Alejandro Chernacov, Strategic Planning and Investor Relations Officer

Thanks. Good morning, everyone. We are happy to welcome you to Vista's first quarter of 2025 results conference call. I am here with Miguel Galuccio, Vista's Chairman and CEO; Pablo Vera Pinto, Vista’s CFO; Juan Garoby, Vista’s CTO; and Matías Weissel, Vista’s COO. Before we begin, I would like to draw your attention to our cautionary statement on Slide 2. Please be advised that our remarks today, including the answers to your questions, may include forward-looking statements. These forward-looking statements are subject to risks and uncertainties that could cause actual results to be materially different from expectations contemplated by these remarks. Our financial figures are stated in U.S. dollars and in accordance with International Financial Reporting Standards, IFRS. However, during this conference call, we may discuss certain non-IFRS measures such as adjusted EBITDA and adjusted net income.

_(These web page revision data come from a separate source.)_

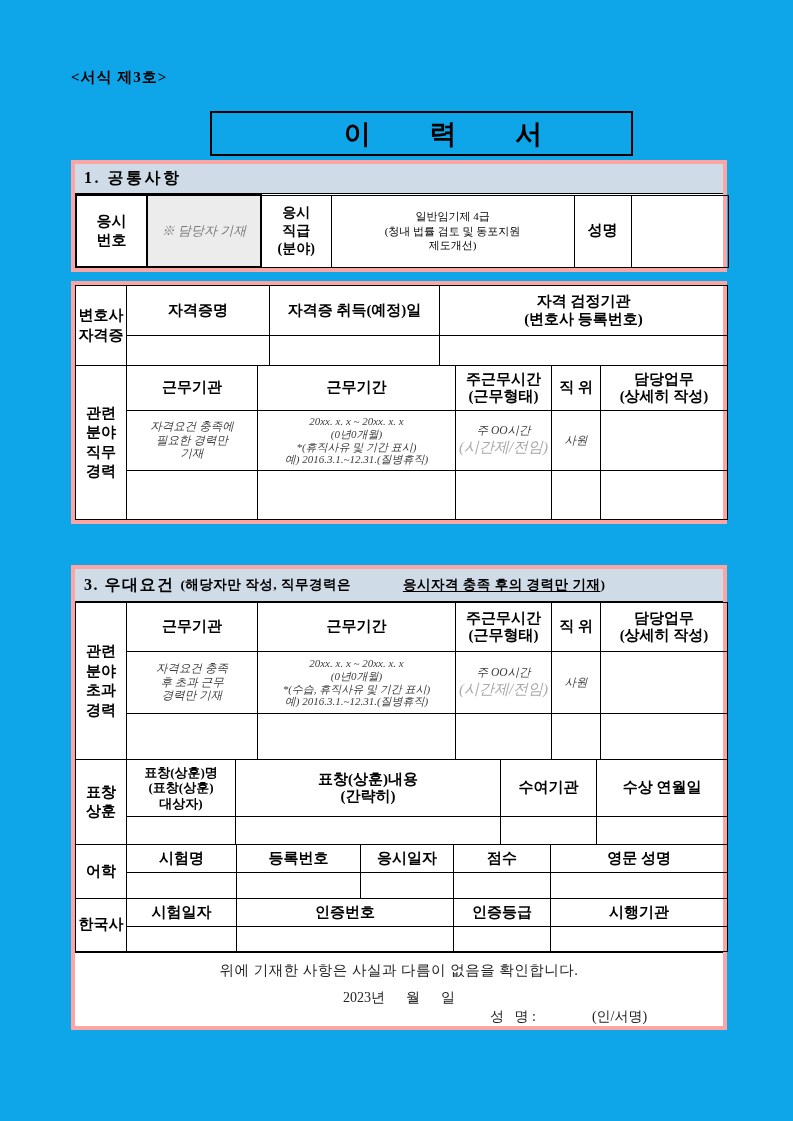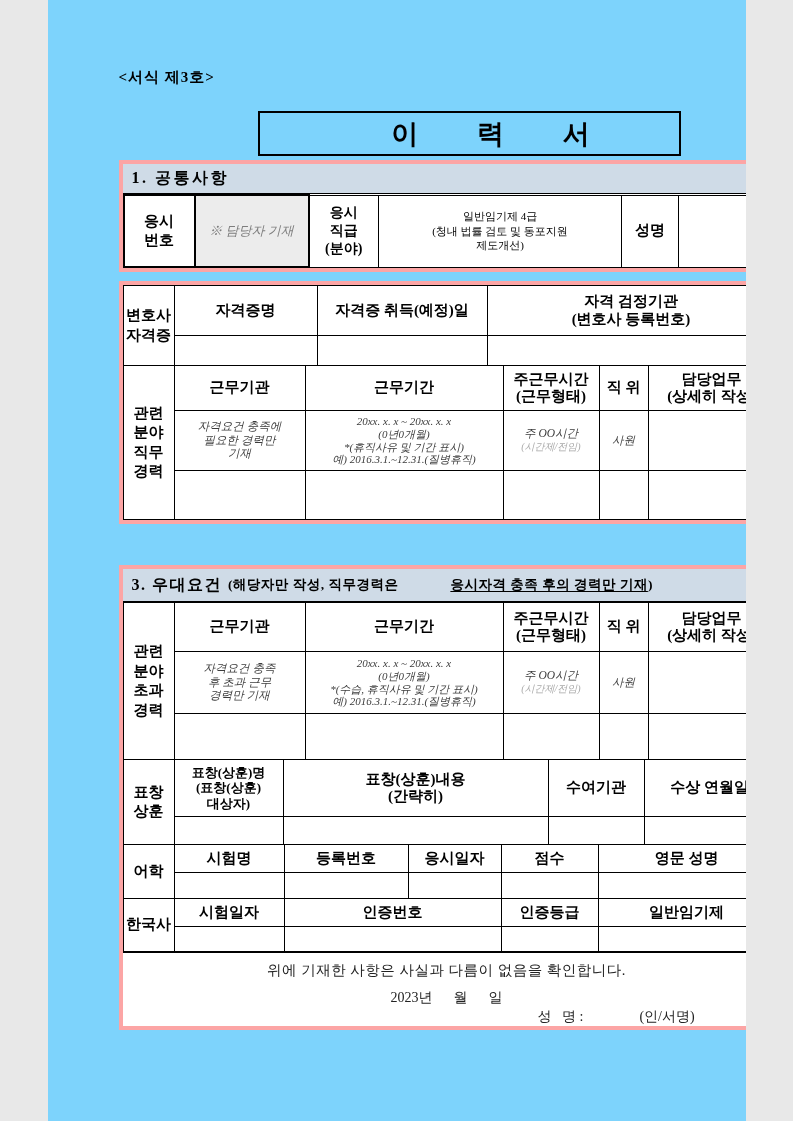--- a/index.html
+++ b/index.html
@@ -4,8 +4,8 @@
 <style>
   html,body { margin:0; padding:0; background:#e8e8e8; }
   .page {
-    position:relative; width:698px; height:1121px; margin:0 auto;
-    background:#7dd3fc; font-family:"Liberation Serif", serif; color:#000;
+    position:relative; width:793px; height:1121px; margin:0 auto;
+    background:#0ea5e9; font-family:"Liberation Serif", serif; color:#000;
     overflow:hidden;
     text-decoration:underline;
   }

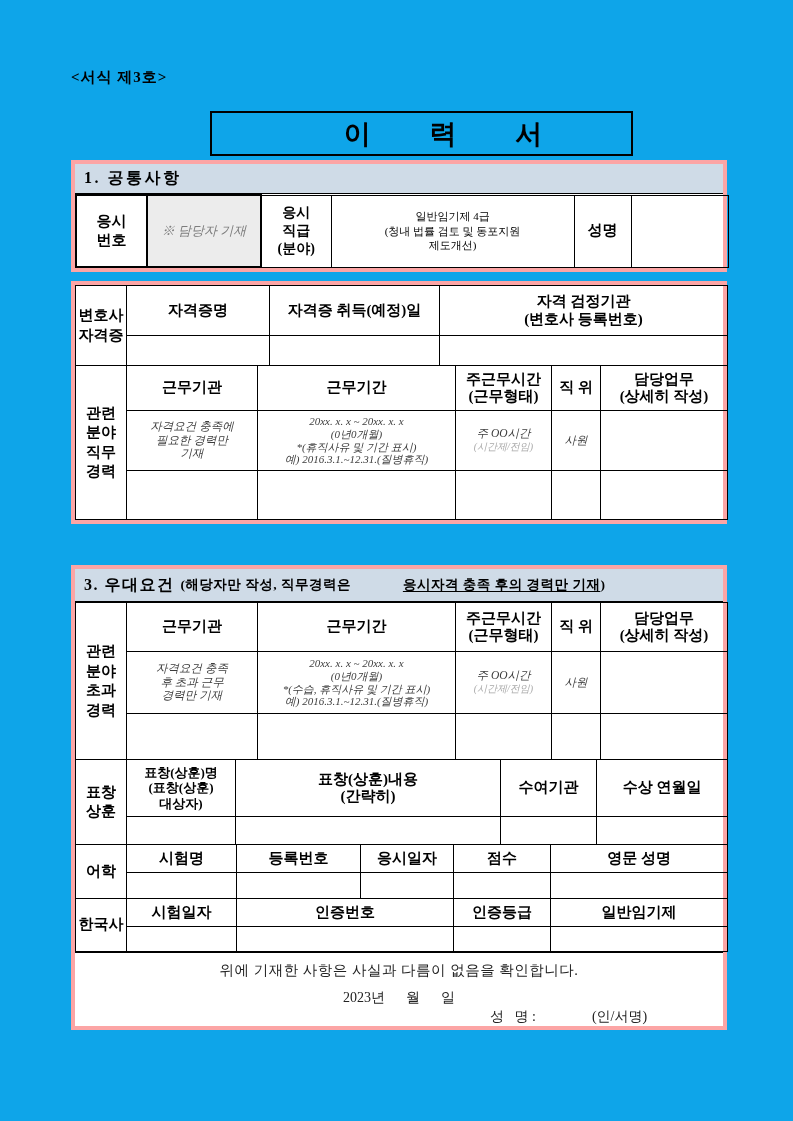--- a/index.html
+++ b/index.html
@@ -43,7 +43,7 @@
   td.val { font-size:11px; line-height:1.35; }
   .ex { font-style:italic; color:#3c3c3c; font-size:11.5px; line-height:1.2; }
   .ex-period { font-style:italic; color:#3c3c3c; font-size:11px; line-height:1.18; }
-  .ex-light { font-style:italic; color:#a9a9a9; font-size:10px; }
+  .ex-light { font-style:italic; color:#a9a9a9; font-size:15px; }
 
   
   .confirm { border-top:1px solid #000; height:74px; box-sizing:border-box; padding-top:8px; color:#222; }

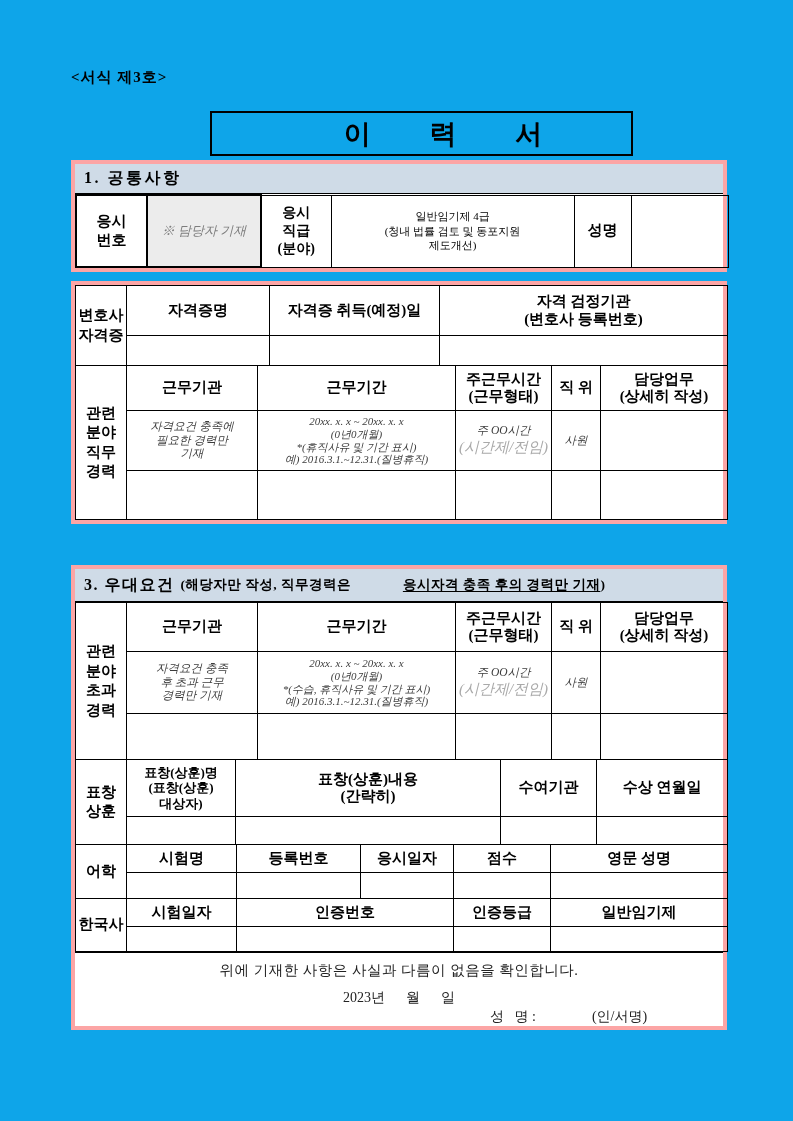--- a/index.html
+++ b/index.html
@@ -289,7 +289,7 @@
         <td class="hdr pre">시험일자</td>
         <td class="hdr pre">인증번호</td>
         <td class="hdr pre">인증등급</td>
-        <td class="hdr pre">일반임기제</td>
+        <td class="hdr pre">시행기관</td>
       </tr>
       <tr style="height:25px;">
         <td></td>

Reconciliations of these measures to the closest IFRS measure can be found in the earnings release that we issued yesterday. So please check our website for further information. Our company is Sociedad Anonima Bursatil De Capital Variable organized under the laws of Mexico, registered in the Bolsa Mexicana de Valores and the New York Stock Exchange. Our tickers are VISTAA in the Bolsa Mexicana de Valores and VIST in the New York Stock Exchange. I will now turn the call over to Miguel.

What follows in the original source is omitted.